What is the history of the American lawyer's bar exam?

by lolwut_noway

I was discussing the bar exam last night with some lawyer friends and it really seems like an antiquated notion. Clearly it doesn't weed out incompetent attorneys, the number of lawyers that couldn't argue their way out of a paper bag seems to be ever growing. It also does nothing to indicate the ethical implications of a lawyer's eventual practice. There are some actual real life scumbags in the legal profession.

When taking into account that Abraham Lincoln, renowned in his time as a great lawyer, didn't take any form of bar exam, what is America doing? Why did this hurdle to legal practice sprout? My cynical side leads me to think so state bars could make money while leading the legally uneducated public to believe lawyers are a higher grade of professional. What were the arguments for the exam at the time?

TuckerMcG

Not a historian, but as a law student I feel qualified to give some insight into the reasoning behind the exam.

First, passing the Bar shows you're familiar with your state's laws. As many know, states law vary quite widely depending on where you're at, so having an exam to prove you know the state's law where you want to practice is helpful. If I pass the NY state Bar, that shows nothing about what I know about California law. So seeing that I'm a member of a state's bar lets clients and judges know that I'm competent to give counsel and not overlook a unique aspect of that state's law.

Second, there is an ethics part of passing the Bar. It's not the Bar exam itself, but it's a separate ethics test. It's important to note that legal ethics and moral ethics are totally different. Legal ethics are an artificial construct created to ensure lawyers and judges act in ways that aren't perverse to the goals of a legal system. This is quite different from moral ethics which teach you to act in ways that aren't perverse to the goals of society. Do these two ethics intersect? Yes, at times. But it's important to recognize that they have distinctly different goals.

A lawyer's job is to provide the best counsel as possible, and to represent their clients interests. Lawyers are fiduciaries of their clients. So legal ethics put constraints on how lawyers can act that conflict with those interests. So if an accused murderer tells his lawyer that he did it, legal ethics say the lawyer cannot divulge that because it's not his job to decide if the law says his client is guilty. That's for a jury to determine. So allowing lawyers to circumvent that process goes against the core of our judicial system - it's the people of the community that were harmed by the suspect that get to decide guilt.

So when confronted with that situation, an ethical lawyer might say "Well you don't know if, according to the law, you're guilty of what you say you are guilty of, so let's put that aside." This way the lawyer not only protects the inherent decentralization of power within the judicial system, but also conforms to his fiduciary duties to his clients.

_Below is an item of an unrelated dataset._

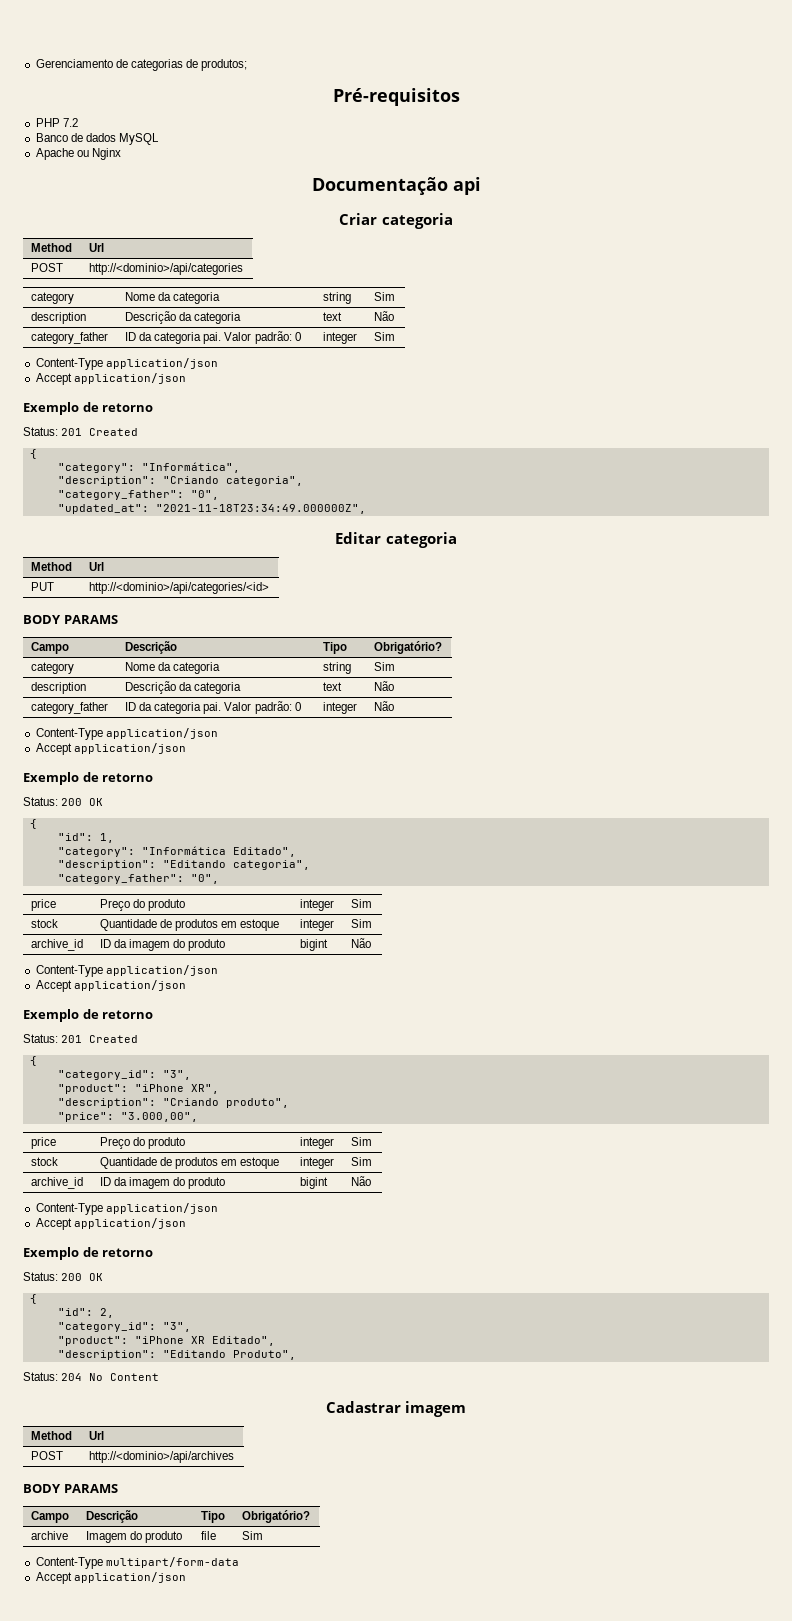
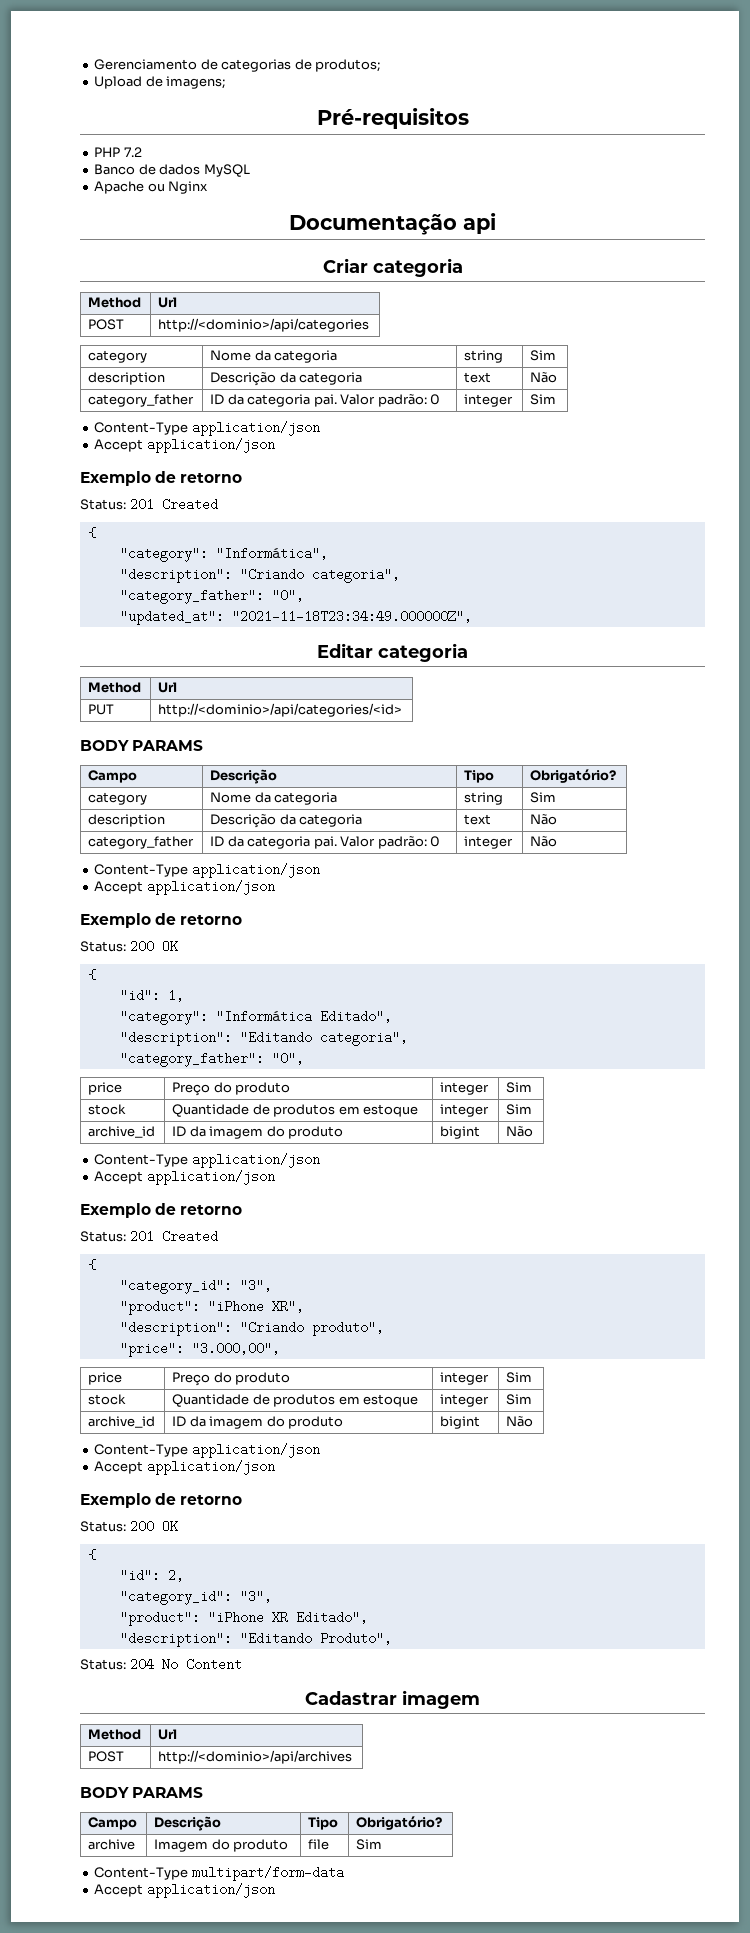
(248, 65) none -> [94,76,226,89] // Upload de imagens;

However, if the client said "I did it, and I plan on doing it again" then the lawyer would have an ethical duty to report the intent of his client to commit future crimes (but not the client's confession!). Here, the fiduciary duties take a backseat to the prevention of future harm simply due to social policy. Nothing can be done to prevent the crime that's already occurred, but things can be done to prevent that crime from being committed again by the same individual.

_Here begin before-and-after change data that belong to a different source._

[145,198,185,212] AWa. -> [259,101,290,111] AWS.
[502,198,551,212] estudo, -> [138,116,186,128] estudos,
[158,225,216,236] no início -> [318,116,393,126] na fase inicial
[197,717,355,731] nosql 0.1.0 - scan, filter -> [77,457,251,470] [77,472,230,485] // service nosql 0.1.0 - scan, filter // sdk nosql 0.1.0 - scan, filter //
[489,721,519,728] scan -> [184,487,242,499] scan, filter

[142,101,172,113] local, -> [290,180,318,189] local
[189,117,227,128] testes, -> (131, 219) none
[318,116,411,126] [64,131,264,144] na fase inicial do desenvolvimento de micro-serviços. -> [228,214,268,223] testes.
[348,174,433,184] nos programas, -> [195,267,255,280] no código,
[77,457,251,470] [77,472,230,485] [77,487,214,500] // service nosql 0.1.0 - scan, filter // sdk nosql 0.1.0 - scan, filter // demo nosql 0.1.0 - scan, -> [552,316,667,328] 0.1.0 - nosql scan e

Some might see this as flawed, but it's extremely important to recognize that the judicial system is a careful balance of powers. If one side has weak representation, and the other side has very strong representation, then the adversarial scheme becomes totally one sided and injustice results. This is why we have laws compelling discovery - it's not fair to allow one side to have a surprise witness that the other side can't prepare for and defend against. It's harder to get to the truth when access to information is unequal, so legal ethics are constructed to maintain the balance.

Ultimately, someone could be a total scumbag in their personal life, but still be a fantastic advocate for their client. Legal ethics don't seek to remove these types of people from the pool of attorneys because one's personal moral compass doesn't necessarily mean they're a bad lawyer. It seems counterintuitive, but a hypothetical I always remind myself of is a cigarette company that sponsors a medical study on the health effects of cigarettes. Just because the study was funded by a cig company doesn't mean that the science behind the study is invalid. The same logic applies for "unethical" lawyers. And the opposite is true too. Just because someone is a pastor/priest doesn't mean they're necessarily a good person, even though everyone in the congregation may see them as such.

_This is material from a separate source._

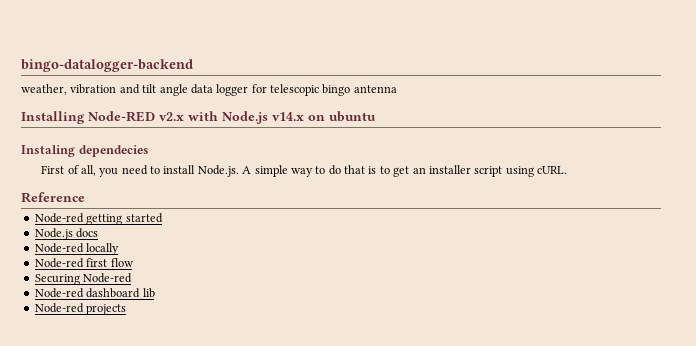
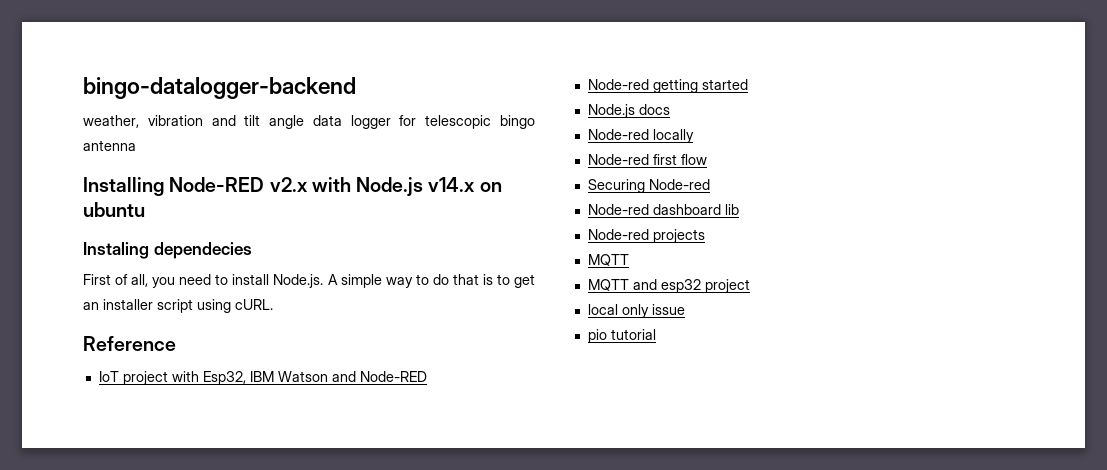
(85, 197) none -> [98,371,427,385] // IoT project with Esp32, IBM Watson and Node-RED
(127, 309) none -> [587,254,629,266] [587,279,750,293] [587,304,685,318] [587,329,656,343] // MQTT // MQTT and esp32 project // local only issue // pio tutorial

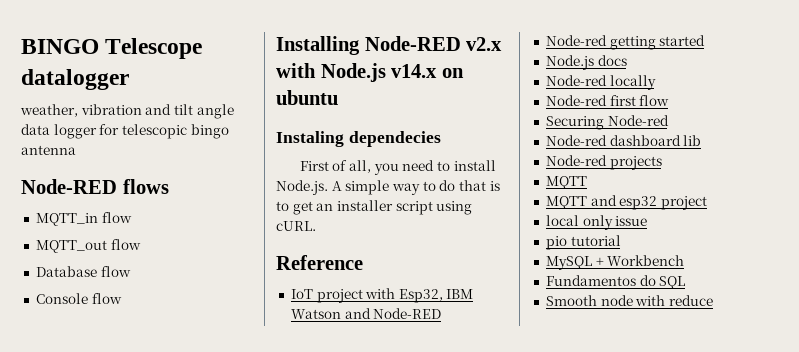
[83,77,356,99] bingo-datalogger-backend -> [21,38,203,59] [21,69,129,90] BINGO Telescope datalogger
(136, 145) none -> [21,179,169,194] [35,212,132,226] [35,239,141,253] [35,266,131,277] [35,293,122,304] // Node-RED flows // MQTT_in flow // MQTT_out flow // Database flow // Console flow
(656, 334) none -> [545,255,685,270] [545,275,686,289] [545,295,713,306] // MySQL + Workbench // Fundamentos do SQL // Smooth node with reduce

And finally, it's important to have a standardized system of lawyers. The ABA lets people know who is qualified to practice in the field, while also having a governing body that can set formal, binding regulations on how those in the field practice. Law is a licensed profession, just like doctors or taxi cab drivers. Would you like to see a doctor that hasn't passed his Boards? Or a cab driver who doesn't have a driver's license? Same goes for lawyers. So necessarily, there needs to be a centralized system of governance over the licensing requirements. Sure, in Lincoln's day, nobody passed a Bar and there were competent lawyers. But no one had to get a license to be a doctor back then either, and it's hard to argue that a formalized licensing system didn't help legitimize the medical field.

Hopefully that helps gives you some understanding of the reasons behind why the legal community views the ABA and Bar Exam as important, even though I can't give much insight into the historical creation of the system.

Edit: Fixed some words.

Edit 2: See the post by /u/EvilNalu below for some good clarifications.